Win Crash on resume from hibernate
#1
I have my win10 intel nuc box set to hibernate.

Have not caught it in a log yet. But I am seeing an exception popup for the main loop (seen this twice so far). Then when I close the windows modal dialog it hangs basically and I have to kill it from task manager. Also saw one error where on resume it was saying the box was out of memory (16 gig and this is the only app not likely Wink, once so far)
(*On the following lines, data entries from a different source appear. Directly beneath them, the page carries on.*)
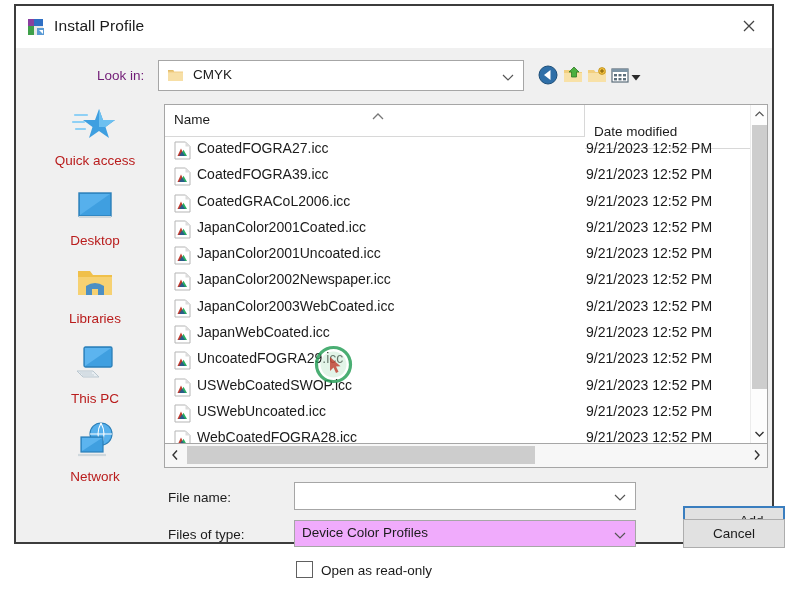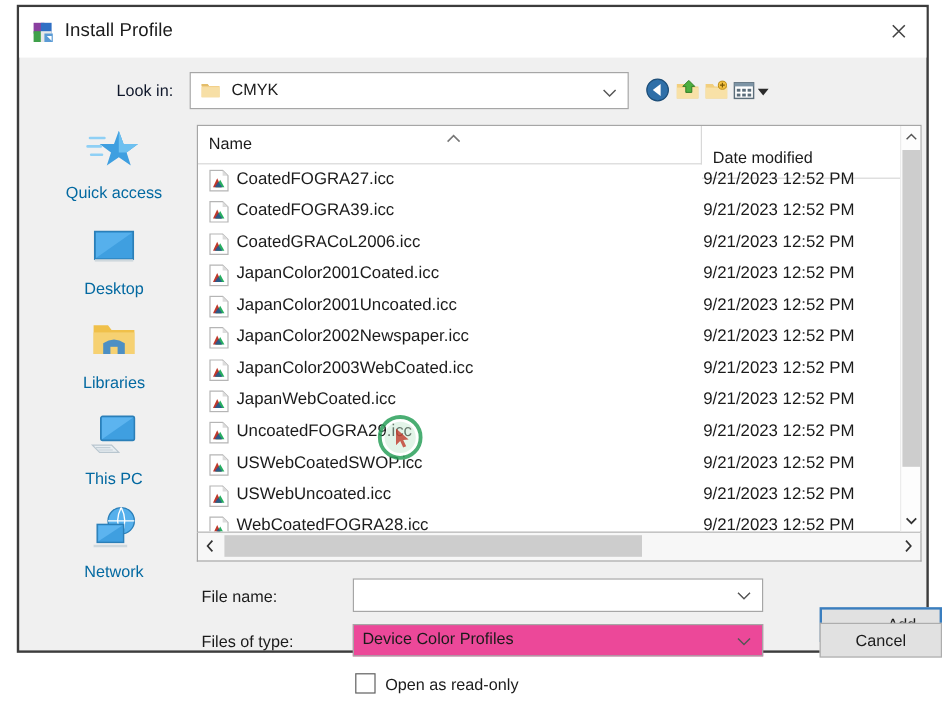--- a/index.html
+++ b/index.html
@@ -61,7 +61,7 @@
     position: absolute;
     left: 81px; top: 62px;
     font-size: 13.5px;
-    color: #0f172a;
+    color: #701a75;
     white-space: nowrap;
   }
   #lookin-combo {

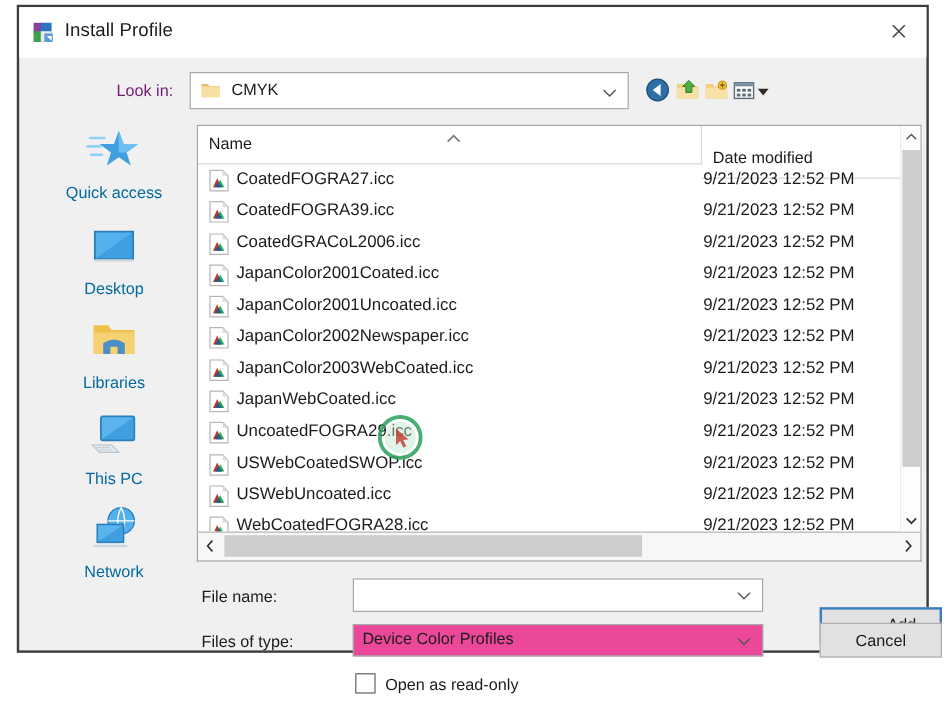--- a/index.html
+++ b/index.html
@@ -129,7 +129,7 @@
   .place-label {
     display: block;
     font-size: 13.5px;
-    color: #0369a1;
+    color: #b91c1c;
     white-space: nowrap;
   }
 

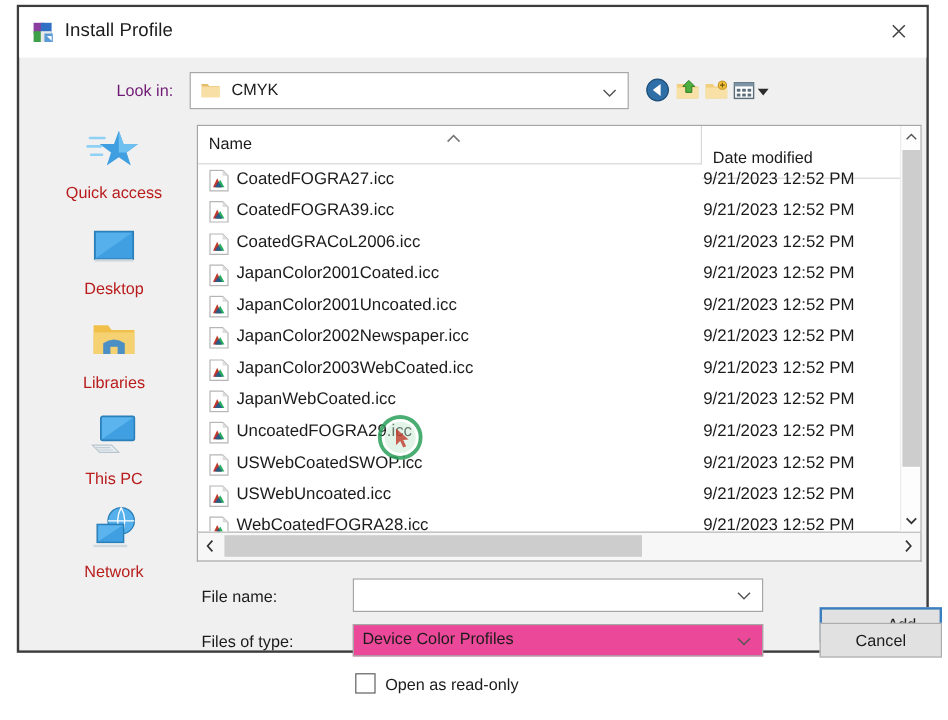--- a/index.html
+++ b/index.html
@@ -283,7 +283,7 @@
     position: absolute;
     left: 278px; top: 514px;
     width: 342px; height: 27px;
-    background: #ec4899;
+    background: #f0abfc;
     border: 1px solid #a6a6a6;
     box-sizing: border-box;
   }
Anyone else seeing a crash like that?

In the only log I have so far I am seeing this

02:32:19 T:2464 ERROR: Unable to activate the previous window
02:35:57 T:1656 ERROR: CImageLoader:Big GrinoWork - Direct texture file loading failed for resource://resource.images.studios.white/
02:56:06 T:2464 ERROR: Previous line repeats 4 times.
02:56:06 T:2464 ERROR: DXGI_ERROR_INVALID_CALL
02:56:14 T:2436 ERROR: Previous line repeats 26 times.
02:56:14 T:2436 ERROR: CAESinkDirectSound::GetDefaultDevice: Retrieval of audio endpoint enumeration failed.
02:56:14 T:2436 NOTICE: No Devices found - retry: 4
02:56:14 T:2464 ERROR: DXGI_ERROR_INVALID_CALL
02:56:15 T:2436 ERROR: Previous line repeats 4 times.
..... snip
02:56:20 T:2436 NOTICE: Found 0 Lists of Devices
02:56:20 T:5776 ERROR: CAESinkDirectSound::GetDefaultDevice: Retrieval of audio endpoint enumeration failed.
02:56:20 T:5776 ERROR: CAESinkDirectSound::Initialize: Failed to create the DirectSound device with error DSERR_NODRIVER, trying the default device.
02:56:20 T:5776 ERROR: CAESinkDirectSound::Initialize: Failed to create the default DirectSound device with error DSERR_NODRIVER.
02:56:20 T:2464 ERROR: DXGI_ERROR_INVALID_CALL
.... snip getdefaultdevice calls again
02:56:26 T:2436 NOTICE: Found 0 Lists of Devices
02:56:26 T:5776 ERROR: CAESinkDirectSound::GetDefaultDevice: Retrieval of audio endpoint enumeration failed.
02:56:26 T:5776 ERROR: CAESinkDirectSound::Initialize: Failed to create the DirectSound device with error DSERR_NODRIVER, trying the default device.
02:56:26 T:5776 ERROR: CAESinkDirectSound::Initialize: Failed to create the default DirectSound device with error DSERR_NODRIVER.
02:56:26 T:2464 ERROR: DXGI_ERROR_INVALID_CALL
02:56:39 T:2464 ERROR: Previous line repeats 46 times.
02:56:39 T:2464 ERROR: DXGI_ERROR_DEVICE_REMOVED
02:56:40 T:2464 ERROR: DXGI_ERROR_INVALID_CALL
02:56:40 T:2464 ERROR: CRenderSystemDX::SetFullScreenInternal - Failed switch full screen state: 887A0005 - DXGI_ERROR_DEVICE_REMOVED (The GPU device instance has been suspended. Use GetDeviceRemovedReason to determine the appropriate action.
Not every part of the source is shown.